Le tiers du budget du Cabinet à Trois-Rivières Ville Forte: “On n’a pas le choix”
Ayant récolté au moins 20% des votes lors des élections municipales du 2 novembre dernier, le parti Trois-Rivières Ville Forte aura droit au tiers du budget du cabinet du maire.
Dans une lettre envoyée à la direction générale de la Ville le 1er décembre, la cheffe de Trois-Rivières Ville Forte “confirme la désignation de madame Édith Lachance, conseillère municipale du district de Marie-de-l’Incarnation, à titre de conseillère désignée pour notre formation politique au sein du conseil municipal de la Ville de Trois-Rivières.”
En vertu des articles 114.4 à 114.12 de la Loi sur les cités et villes, la reconnaissance officielle du parti Trois-Rivières Ville Forte et la présence d’un représentant au sein du conseil ouvrent la possibilité au parti d’obtenir un financement correspondant au tiers du budget du cabinet, ce qui représente 200 000$ sur les 600 000$ prévus au budget pour le cabinet du maire.
La Ville doit aussi fournir un local et un ordinateur au parti.
“On n’a pas le choix. C’est la loi, laisse tomber le maire de Trois-Rivières, Jean-François Aubin. On ne peut même pas se poser la question si on accepte ou pas. C’est la loi. On va voir de quelle façon ça aura un impact sur la dynamique du conseil ou non. Ce sera à vérifier. Pour le reste, on verra ce que la population en pense.”
Les conseillers municipaux ont été informés de la situation durant la plénière, mardi après-midi. Une résolution à ce sujet a été ajoutée en affaires nouvelles à l’ordre du jour. “Pour l’instant, les gens sont étonnés de voir cette situation arriver. Les gens sont en train de digérer la nouvelle”, ajoute M. Aubin.
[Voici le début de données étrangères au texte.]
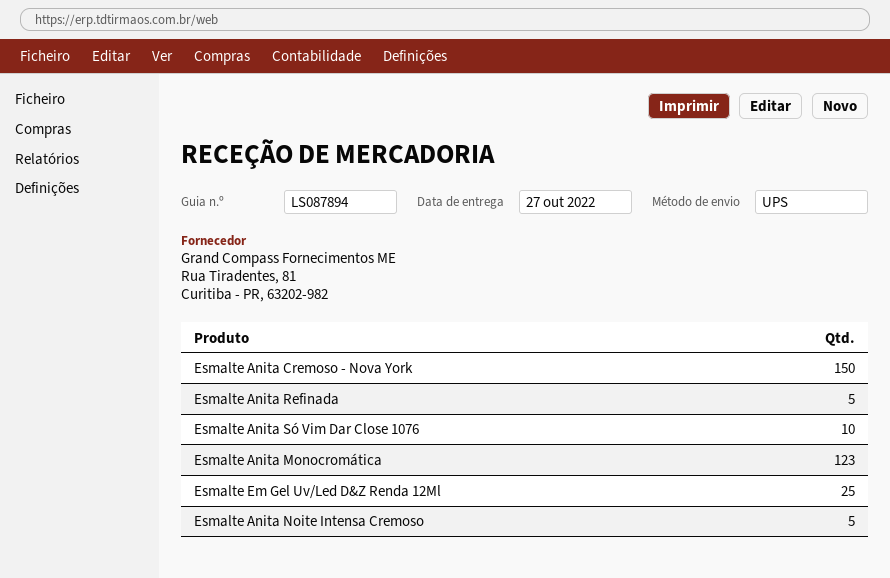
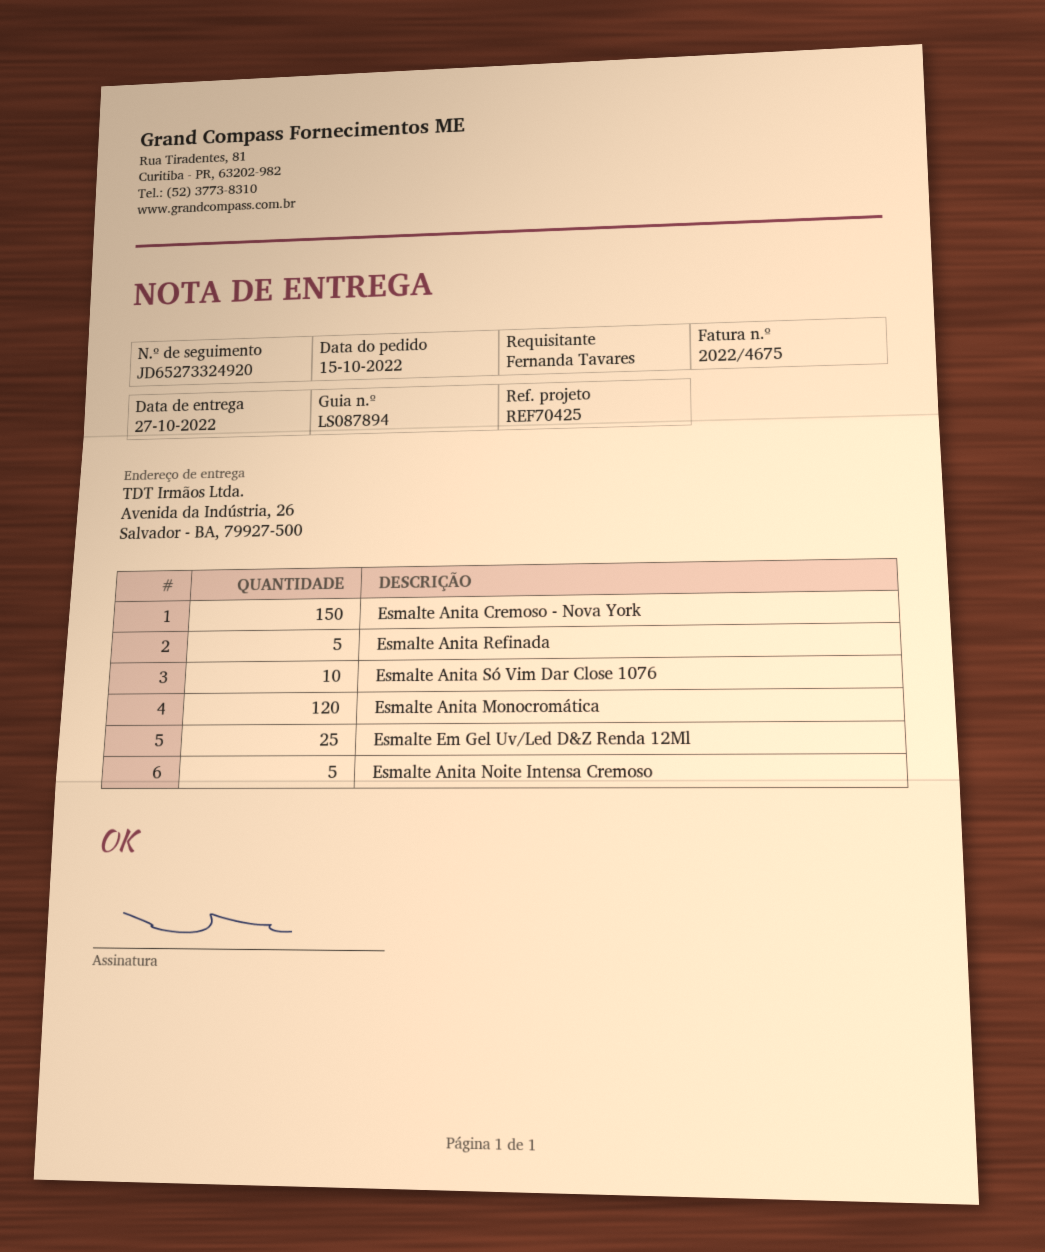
Esmalte Anita Monocromática: 123 -> 120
C’est la première fois que le conseil de ville de Trois-Rivières doit composer avec une personne élue sous la bannière d’un parti. La cheffe de Trois-Rivières Ville Forte, Pascale Albernhe-Lahaie, rappelle que “le fait d’être une formation politique vient avec des moyens prévus par la loi”. “On a procédé comme le font tous les partis politiques au Québec. Ce n’est pas spécial à Trois-Rivières. Ce qui est spécial ici, c’est que c’est la première fois que ça survient, indique-t-elle. C’est une somme qui est déjà au budget. Ce n’est pas de nouveaux sous qui apparaissent. C’est le législateur qui a prévu ça dans la loi pour assurer une diversité de voix.”
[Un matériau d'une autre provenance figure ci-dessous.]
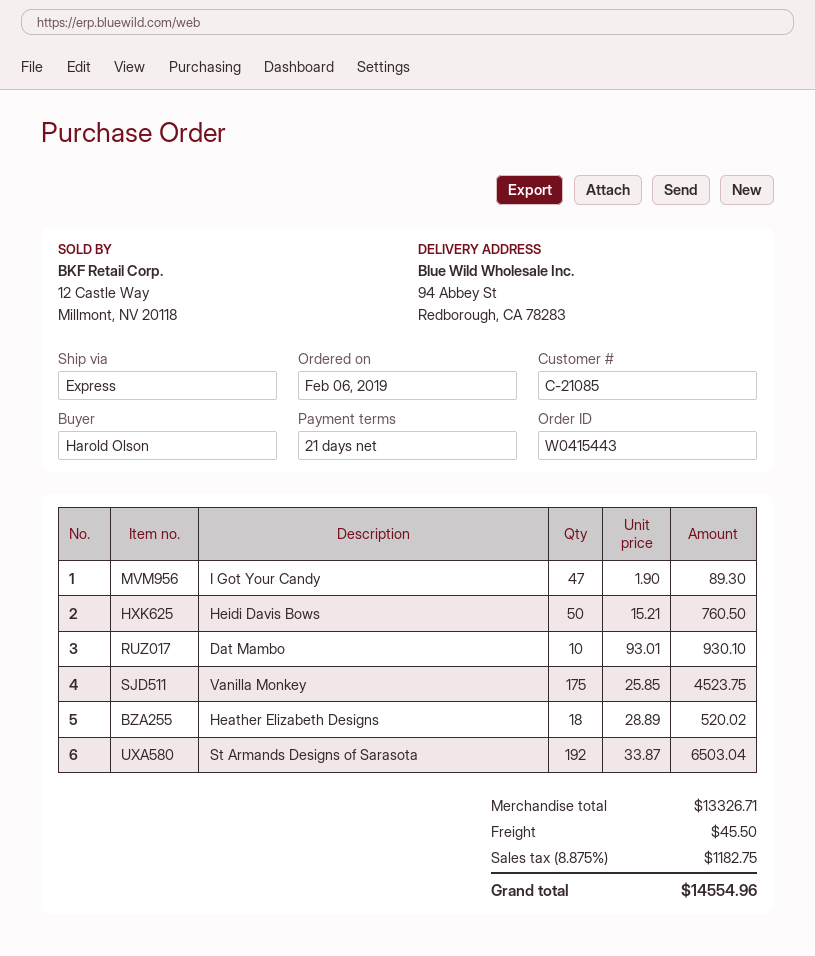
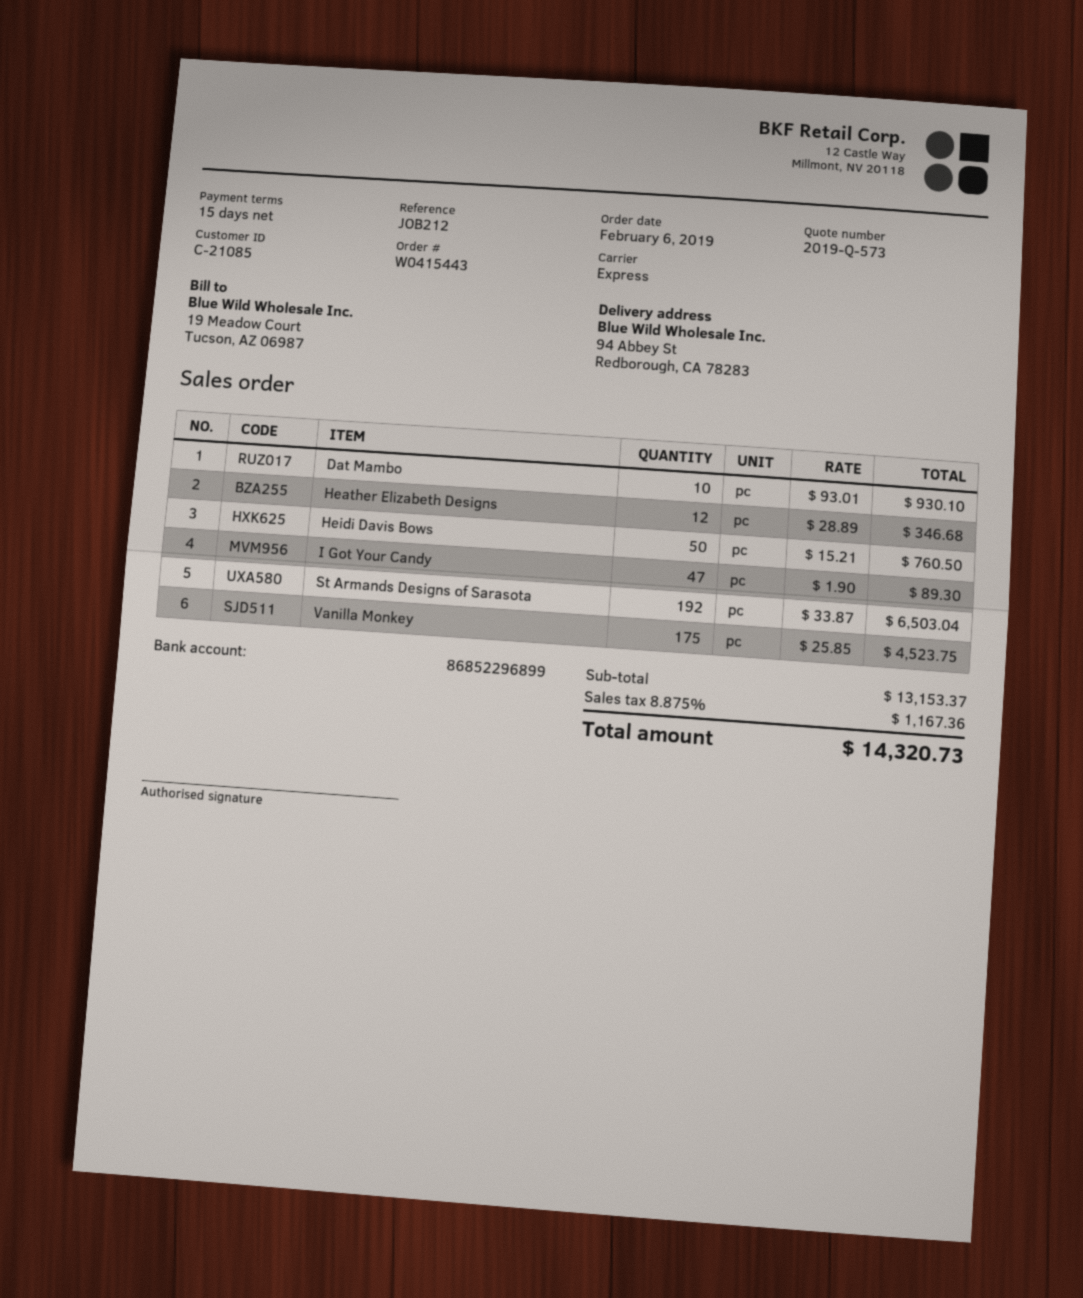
payment terms: 21 days -> 15 days
Heather Elizabeth Designs: 18 x 28.89 = 520.02 -> 12 x 28.89 = 346.68
subtotal: 13326.71 -> 13153.37
shipping: 45.50 -> none
tax: 8.875% = 1182.75 -> 8.875% = 1167.36
total: 14554.96 -> 14320.73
“Je constate aussi par la réaction des gens qu’il y a une méconnaissance à Trois-Rivières autour des formations politiques. Je veux rassurer les gens à l’effet que tout a été fait dans les règles de l’art. Édith reste une conseillère comme les autres. Jean-François Aubin s’est toujours présenté comme un maire rassembleur et équitable. C’est le moment de le démontrer et donner le ton. À la fin, l’objectif est de travailler ensemble dans une perspective de collaboration”, ajoute Mme Albernhe-Lahaie.
“C’est exagéré”
Le conseiller du district de Pointe-du-Lac, François Bélisle, considère que la situation est inéquitable. “Ça m’écœure royalement, lance-t-il. Il y a un préjugé favorable envers les partis politique municipaux au Québec. Je pense que Trois-Rivières est l’exception qui confirme la règle. Là, les échanges se font dans la cordialité, mais la situation avec Trois-Rivières Ville Forte, c’est très inéquitable. Venir amputer de 200 000$ par année un cabinet qui dessert tous les élus, car le parti a un représentant au conseil, ça représente presque un million de dollars par mandat. Je pense qu’ils auraient pu demander moins. C’est exagéré.”
La conseillère municipale du district de Marie-de-l’Incarnation et membre de Trois-Rivières Ville Forte, Édith Lachance, a décliné notre demande d’entrevue.